Arline, 480 U.S. at 288.Upon remand, the federal district court applied the
Supreme Court’s “direct threat” analyitical framework and concluded that
because Arline tuberculosis cultures had been negative and the possibility of
infection was “extremely rare,” the school board could either reinstate her or pay
her salary until she retired. Arline v. School board of Nassau County, Florida, 692
F.Supp. 1286 (M.D. Fla. 1988). The legislative history of the ADA made clear
that the Arline decision and its discussion of significant risk was to be imported
into the ADA.
Americans with Disabilities Act Direct Threat Provisions
Title I (Employment)
The EEOC’s “direct threat”regulations are unique among all of the other agencies “direct threat”

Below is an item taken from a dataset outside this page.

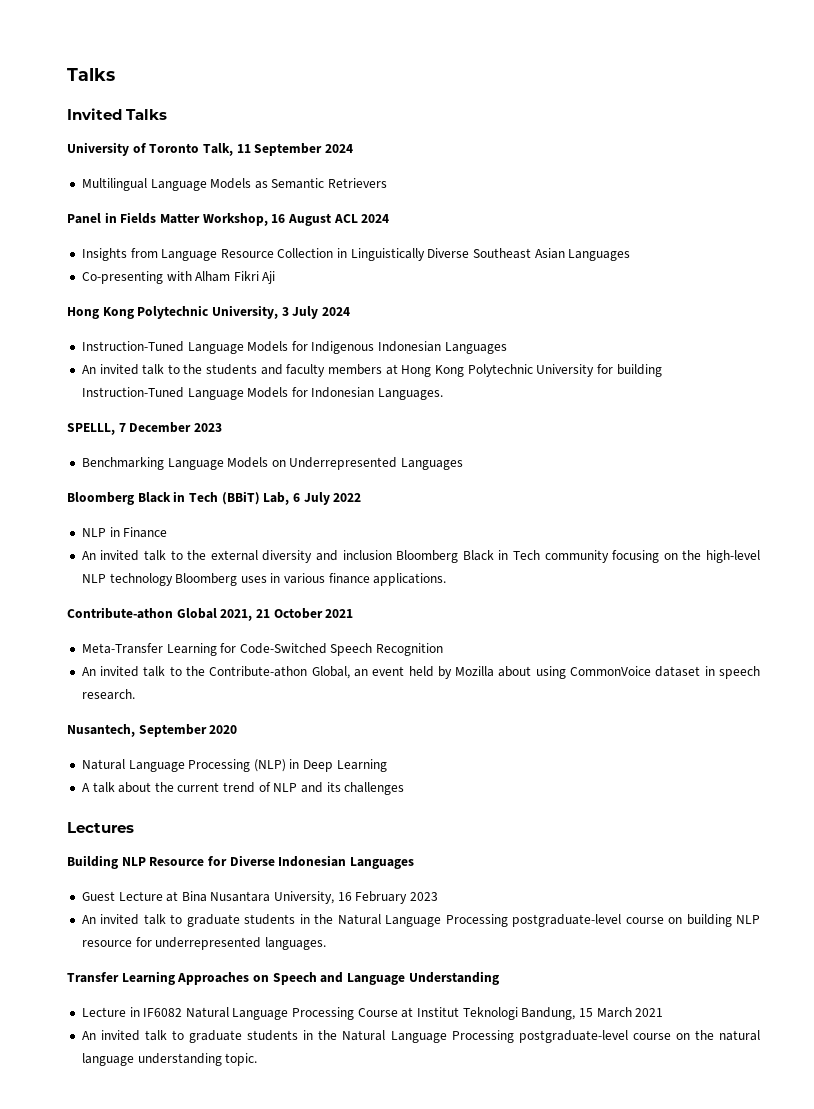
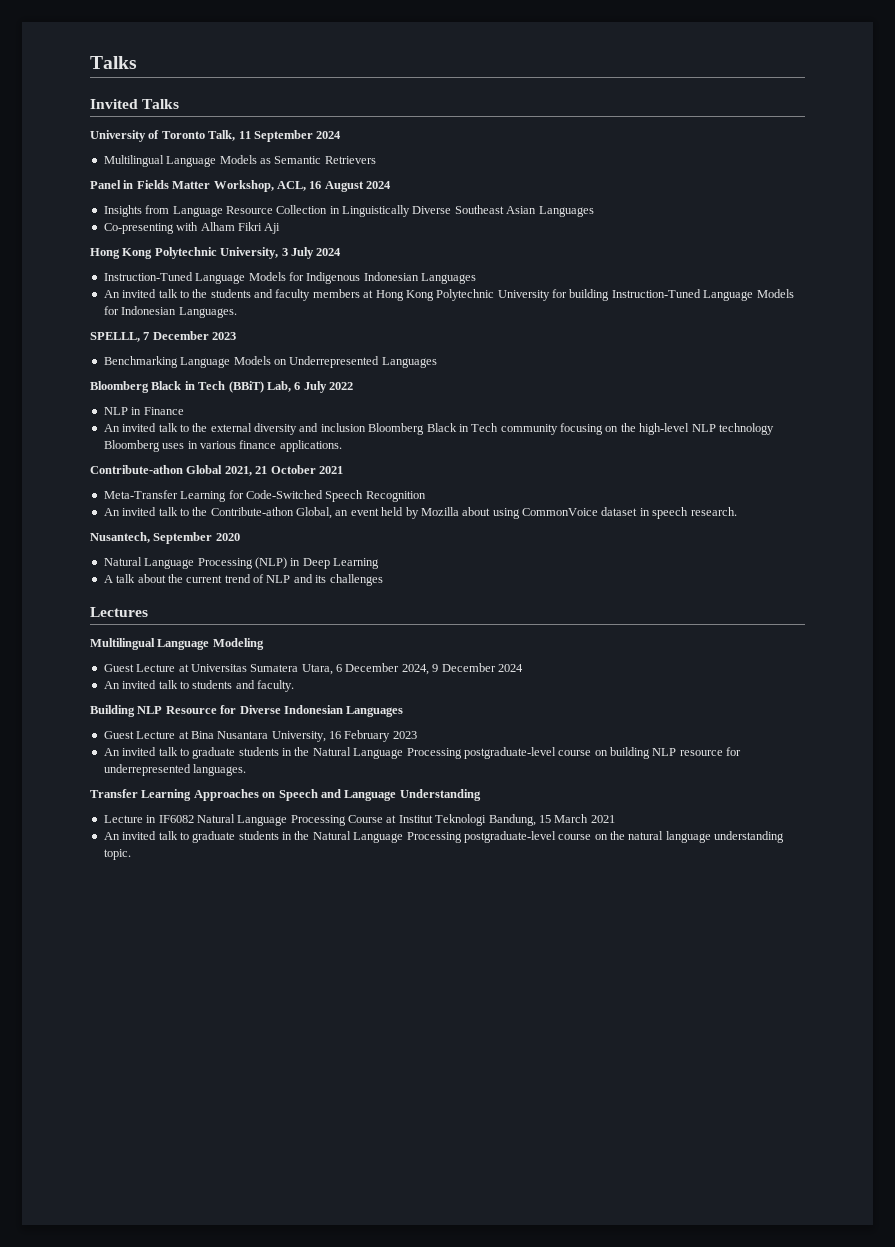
- Panel in Fields Matter Workshop, 16 August ACL 2024
+ Panel in Fields Matter Workshop, ACL, 16 August 2024
+ Multilingual Language Modeling
+ Guest Lecture at Universitas Sumatera Utara, 6 December 2024, 9 December 2024
+ An invited talk to students and faculty.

regulatory provisions in that the EEOC permits risk to self as well as risk to others as a basis for
exclusion. Only “Risk to others”is contained in title I’s statutory language. Inclusion of “risk to
self” is a recognition of potential employer liability under the federal Occupational Safety and
health Act if it took no action if a person’s disability would pose a significant risk of self harm in
performing specific work to which the person was being assigned.
Statutory Definition:
Direct threat. The term "direct threat" means a significant risk to the health or
safety of others that cannot be eliminated by reasonable accommodation. 42 USC
§12111(3).(Employment Definitions)
Statutory Qualification standards. The term "qualification standards" may include
a requirement that an individual shall not pose a direct threat to the health or
safety of other individuals in the workplace. 42 U.S.C. §12113(b) (Defenses)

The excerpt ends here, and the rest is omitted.